Entre les attentes sociétales, le changement climatique et la nécessité de dégager un revenu décent, les productions animales font face à de nombreux enjeux. Et si des voix s’élèvent en faveur d’une réduction forte de l’élevage pour limiter ses conséquences négatives sur l’environnement, le climat, voire la santé, ces critiques doivent être mises en parallèle des bénéfices également apportés pour permettre l'élaboration de politiques agricoles optimisées.

La Pac peut favoriser l’adaptation des productions animales européennes aux enjeux économiques et environnementaux actuels. (©TNC/Pixabay)

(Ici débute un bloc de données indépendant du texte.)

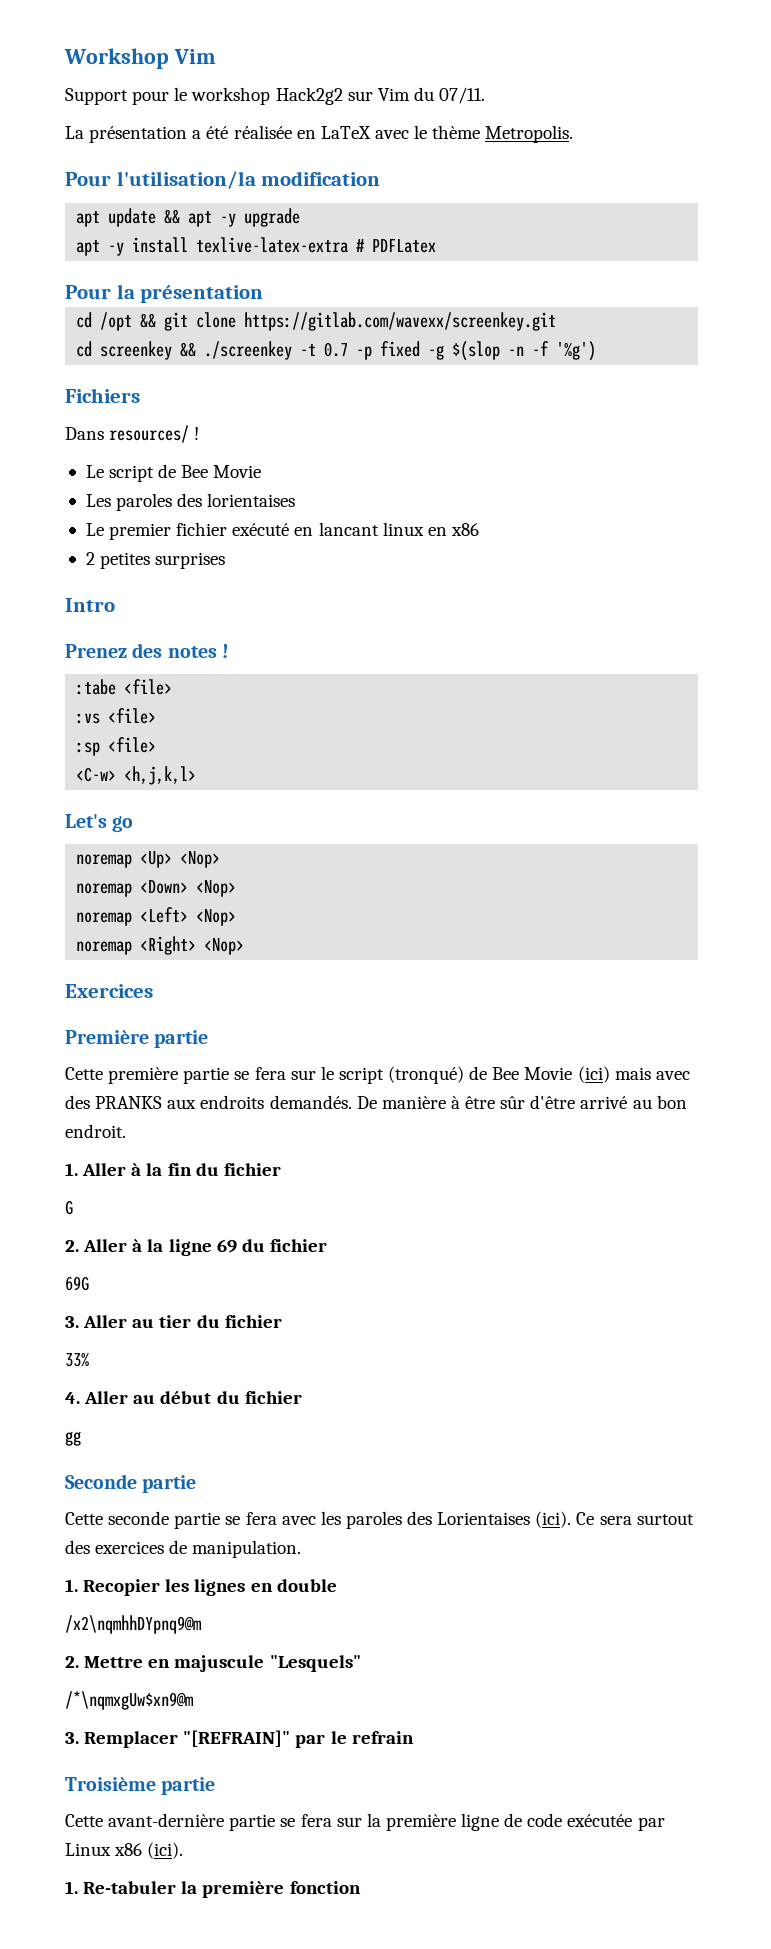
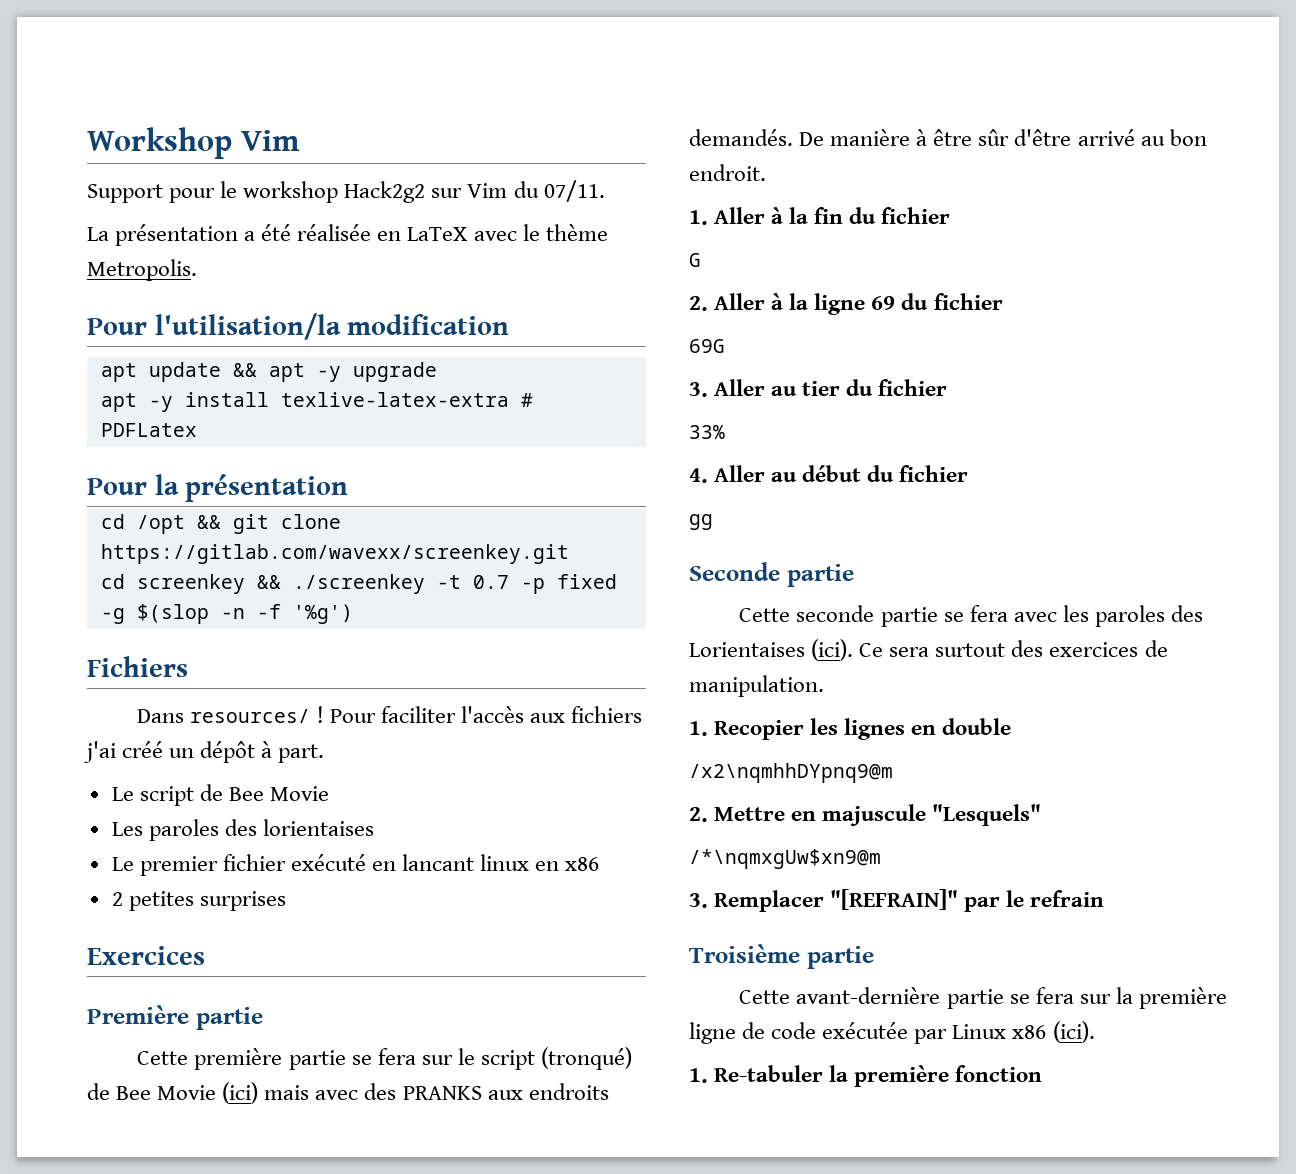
+ Pour faciliter l'accès aux fichiers j'ai créé un dépôt à part.
- Intro
- Prenez des notes !
- :tabe <file>
- :vs <file>
- :sp <file>
- <C-w> <h,j,k,l>
- Let's go
- noremap <Up> <Nop>
- noremap <Down> <Nop>
- noremap <Left> <Nop>
- noremap <Right> <Nop>

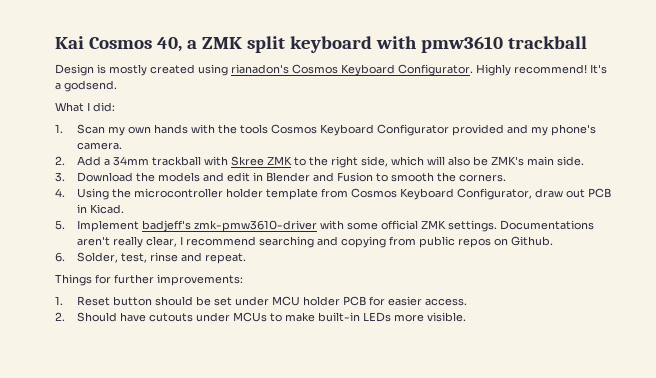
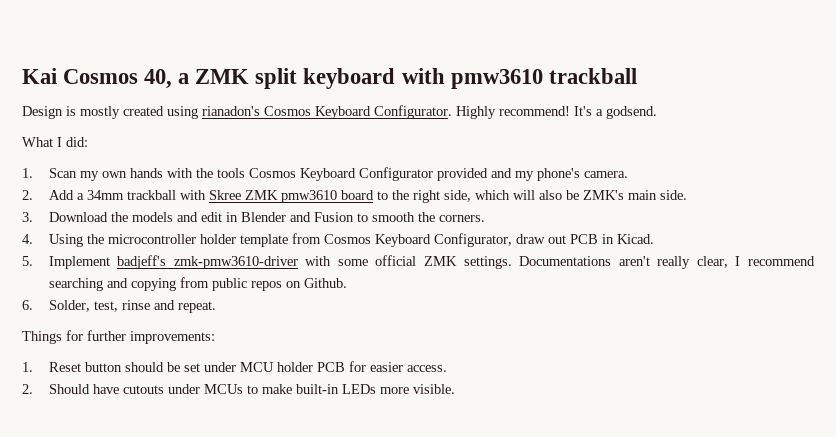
- 2. Add a 34mm trackball with Skree ZMK to the right side, which will also be ZMK's main side.
+ 2. Add a 34mm trackball with Skree ZMK pmw3610 board to the right side, which will also be ZMK's main side.

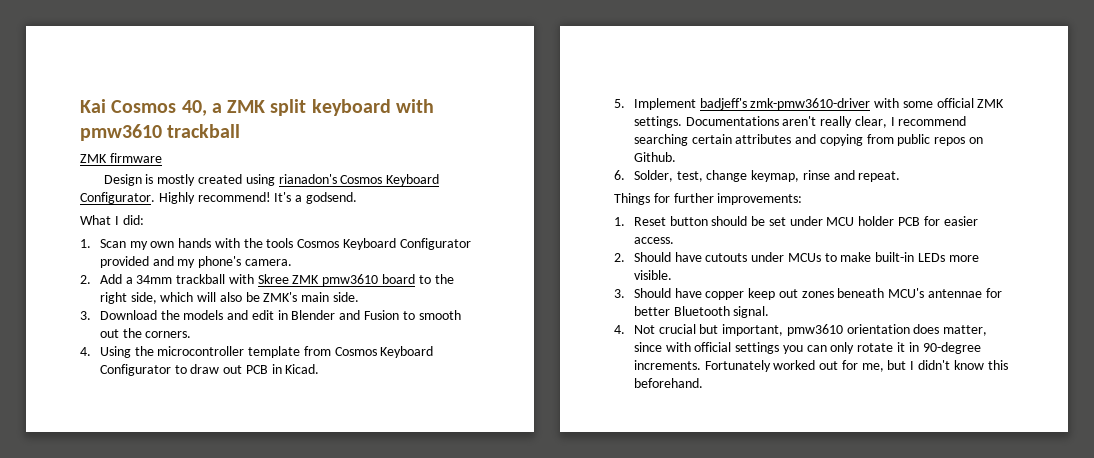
+ ZMK firmware
- 3. Download the models and edit in Blender and Fusion to smooth the corners.
+ 3. Download the models and edit in Blender and Fusion to smooth out the corners.
- 4. Using the microcontroller holder template from Cosmos Keyboard Configurator, draw out PCB in Kicad.
+ 4. Using the microcontroller template from Cosmos Keyboard Configurator to draw out PCB in Kicad.
- Documentations aren't really clear, I recommend searching and copying from public repos on Github.
+ Documentations aren't really clear, I recommend searching certain attributes and copying from public repos on Github.
- 6. Solder, test, rinse and repeat.
+ 6. Solder, test, change keymap, rinse and repeat.
+ 3. Should have copper keep out zones beneath MCU's antennae for better Bluetooth signal.
+ 4. Not crucial but important, pmw3610 orientation does matter, since with official settings you can only rotate it in 90-degree increments. Fortunately worked out for me, but I didn't know this beforehand.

Les agricultures européennes font aujourd’hui face à de nombreux enjeux qui concernent peut-être un peu plus fortement les productions animales, entre difficultés économiques, environnement, émissions de gaz à effet de serre par les ruminants ou les déjections, mais face également aux attentes sociétales en matière de bien-être animal et de santé. 

Lire aussi : Verdir l’agriculture européenne, les défis de la nouvelle politique agricole commune

Cependant, ces effets négatifs de l’élevage doivent être mis en parallèle « des effets positifs que peuvent avoir les productions animales, comme l’occupation de l’espace, le patrimoine, le stockage de carbone quand l’élevage est fortement basé sur l’herbe, le maintien de la biodiversité, explique Hervé Guyomard, directeur de recherche Inrae.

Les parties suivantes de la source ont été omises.